Matteo Renzi, Justin Trudeau et Emmanuel Macron. Ces trois dirigeants quadragénaires suivront-ils le même destin politique? À l'instar de l'ancien Premier ministre italien, le leader canadien semble avoir perdu de sa superbe, avec une subite descente aux enfers dans les sondages. Et tout cela est parti d'une visite d'État en Inde.



À l'approche des élections en 2019, comment expliquer la chute de popularité de Justin Trudeau?

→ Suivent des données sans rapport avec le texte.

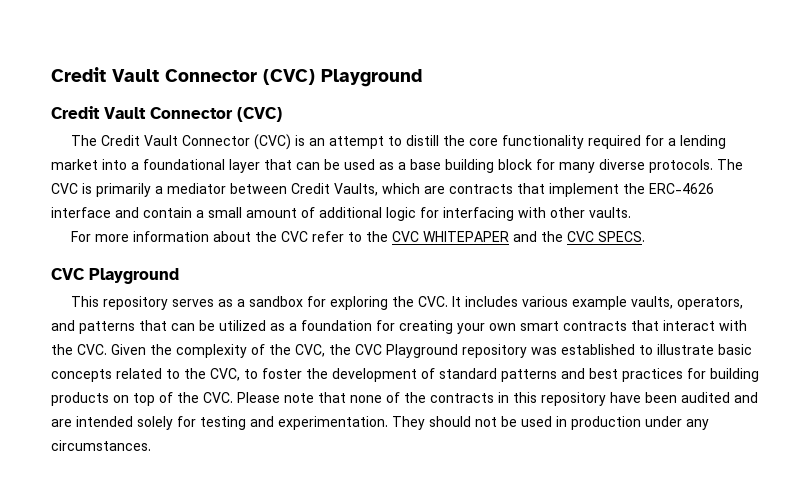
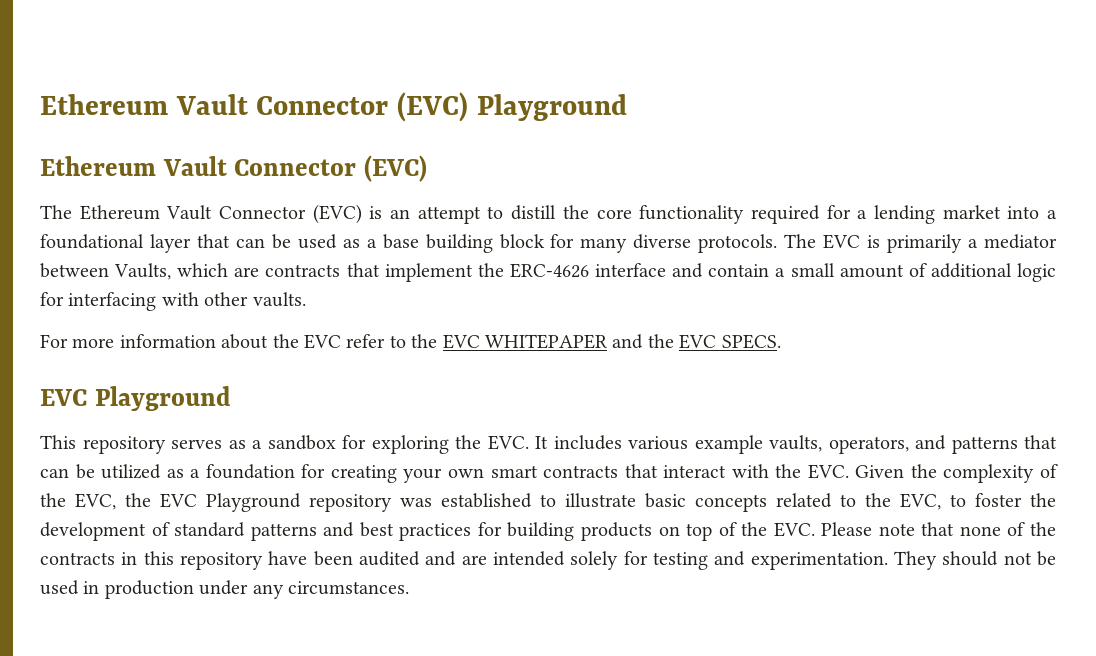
- Credit Vault Connector (CVC) Playground
- Credit Vault Connector (CVC)
- The Credit Vault Connector (CVC) is an attempt to distill the core functionality required for a lending market into a foundational layer that can be used as a base building block for many diverse protocols.
+ Ethereum Vault Connector (EVC) Playground
+ Ethereum Vault Connector (EVC)
+ The Ethereum Vault Connector (EVC) is an attempt to distill the core functionality required for a lending market into a foundational layer that can be used as a base building block for many diverse protocols.
- The CVC is primarily a mediator between Credit Vaults, which are contracts that implement the ERC-4626 interface and contain a small amount of additional logic for interfacing with other vaults.
+ The EVC is primarily a mediator between Vaults, which are contracts that implement the ERC-4626 interface and contain a small amount of additional logic for interfacing with other vaults.
- For more information about the CVC refer to the CVC WHITEPAPER and the CVC SPECS.
- CVC Playground
+ For more information about the EVC refer to the EVC WHITEPAPER and the EVC SPECS.
+ EVC Playground
- This repository serves as a sandbox for exploring the CVC. It includes various example vaults, operators, and patterns that can be utilized as a foundation for creating your own smart contracts that interact with the CVC. Given the complexity of the CVC, the CVC Playground repository was established to illustrate basic concepts related to the CVC, to foster the development of standard patterns and best practices for building products on top of the CVC. Please note that none of the contracts in this repository have been audited and are intended solely for testing and experimentation.
+ This repository serves as a sandbox for exploring the EVC. It includes various example vaults, operators, and patterns that can be utilized as a foundation for creating your own smart contracts that interact with the EVC. Given the complexity of the EVC, the EVC Playground repository was established to illustrate basic concepts related to the EVC, to foster the development of standard patterns and best practices for building products on top of the EVC. Please note that none of the contracts in this repository have been audited and are intended solely for testing and experimentation.

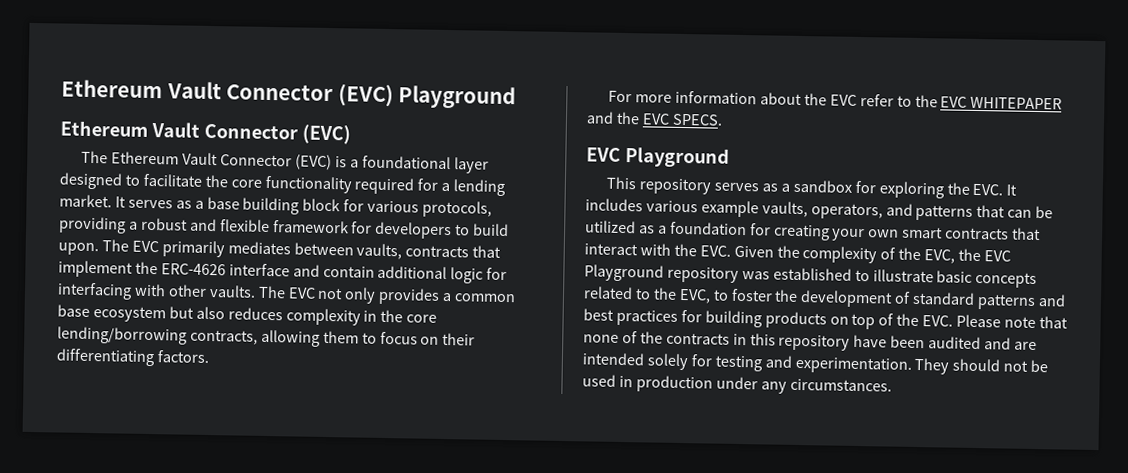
- The Ethereum Vault Connector (EVC) is an attempt to distill the core functionality required for a lending market into a foundational layer that can be used as a base building block for many diverse protocols. The EVC is primarily a mediator between Vaults, which are contracts that implement the ERC-4626 interface and contain a small amount of additional logic for interfacing with other vaults.
+ The Ethereum Vault Connector (EVC) is a foundational layer designed to facilitate the core functionality required for a lending market. It serves as a base building block for various protocols, providing a robust and flexible framework for developers to build upon. The EVC primarily mediates between vaults, contracts that implement the ERC-4626 interface and contain additional logic for interfacing with other vaults. The EVC not only provides a common base ecosystem but also reduces complexity in the core lending/borrowing contracts, allowing them to focus on their differentiating factors.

Selon Mathieu Arès, professeur à l'école de politique appliquée de l'université de Sherbrooke à Montréal, le voyage en Inde s'est révélé désastreux, il «s'est couvert de ridicule». Le politologue fustige ainsi la communication du Premier ministre canadien: «ça devient du spectacle». Élu en 2015, le fringant trentenaire est depuis le chantre du multiculturalisme et de l'ouverture envers les migrants. Ce qui lui a valu une certaine popularité internationale et nationale.



Mathieu Arès ajoute ainsi que son mandat sur le plan économique n'est pas fameux et que ses concurrents politiques «sont tous plus jeunes que lui». Il reste encore très populaire dans les centres urbains et auprès des nouveaux immigrés: «les femmes soutiennent encore Trudeau, les hommes beaucoup moins».

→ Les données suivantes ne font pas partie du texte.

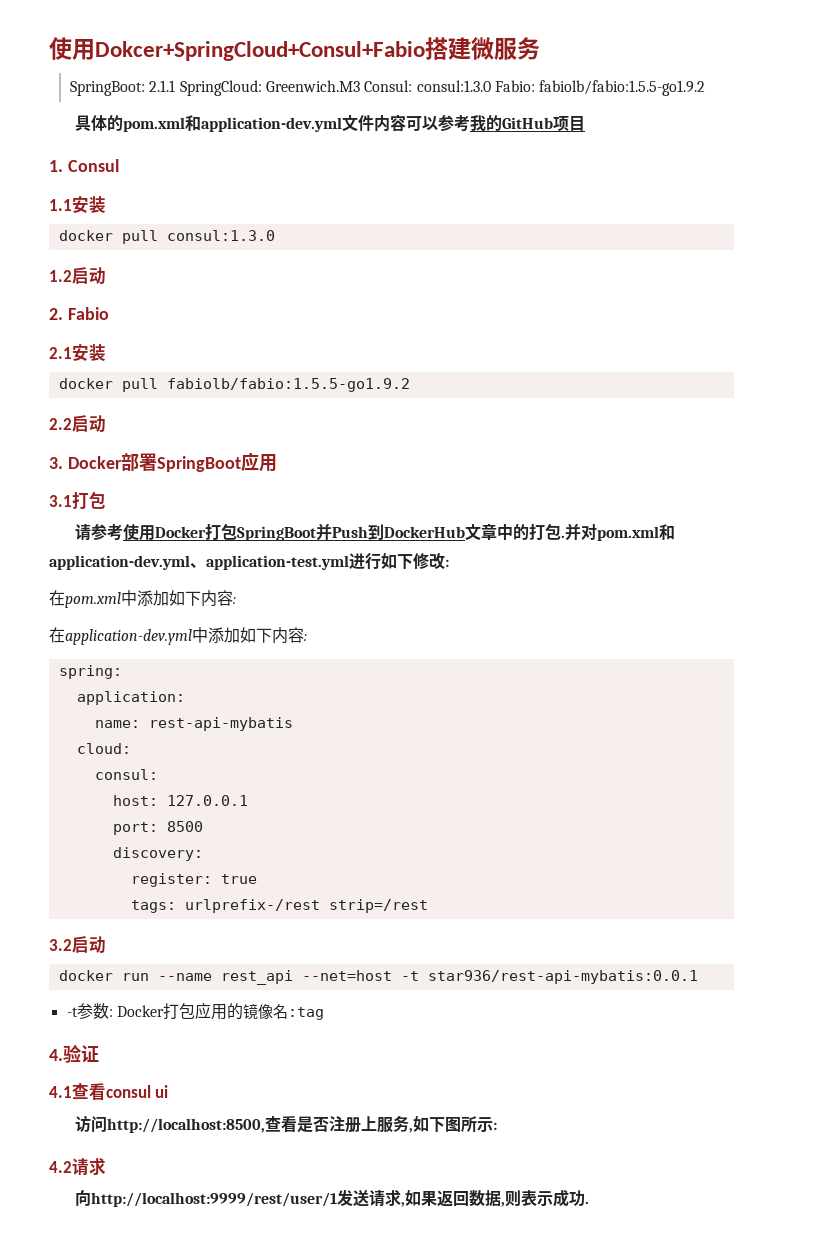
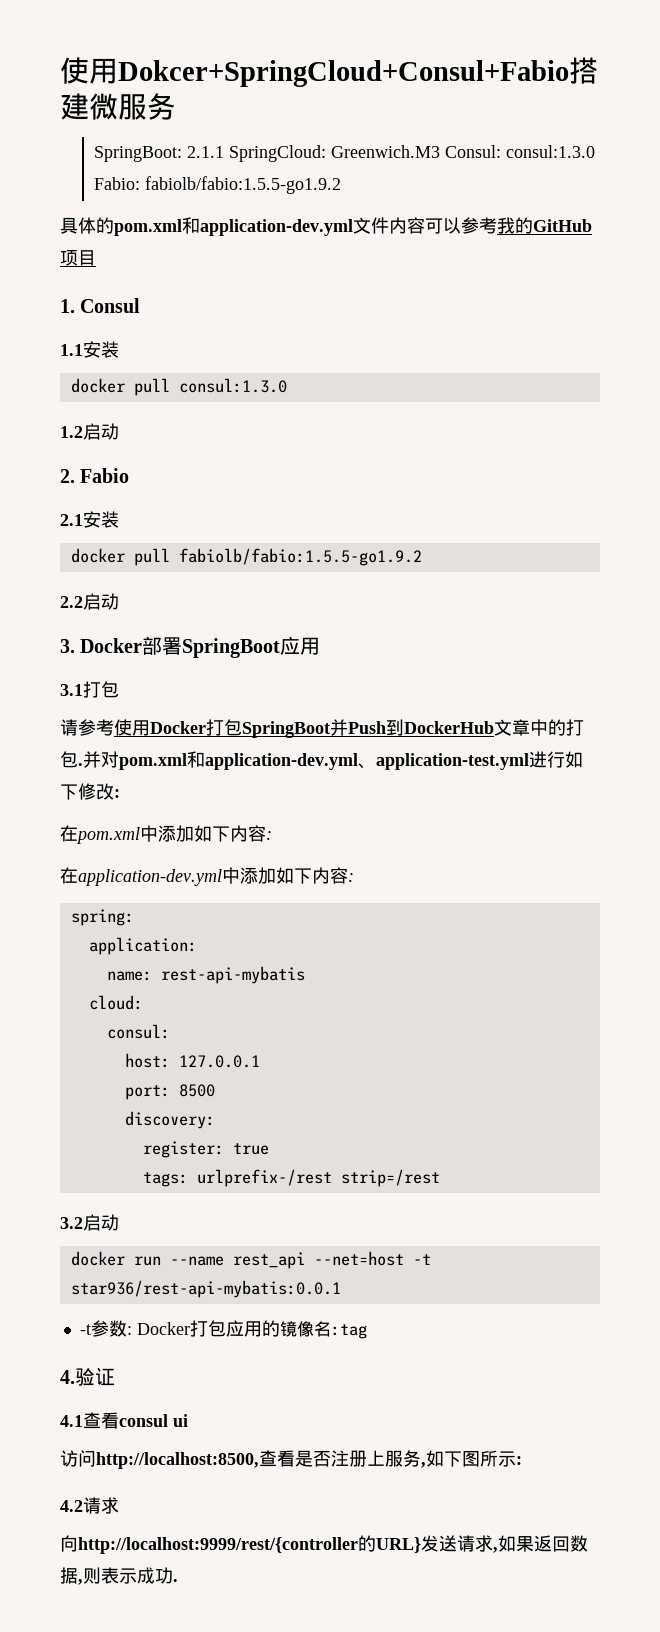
- 向http://localhost:9999/rest/user/1发送请求,如果返回数据,则表示成功.
+ 向http://localhost:9999/rest/{controller的URL}发送请求,如果返回数据,则表示成功.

Qu'en est-il du poids international du Canada à l'heure actuelle? Le politologue rappelle que le Premier ministre canadien est «revenu les mains vides d'Inde et de Chine». Il relativise ainsi la stature de son pays à l'échelle globale: «le Canada est une moyenne puissance […] on est appréciés, mais le poids du Canada pour influencer les affaires internationales est relativement faible». C'est pourquoi le gouvernement canadien tente de ménager les États-Unis dans la renégociation du Traité de l'ALENA: «le gouvernement ne veut pas braquer M. Trump […] on évite de se mettre à dos».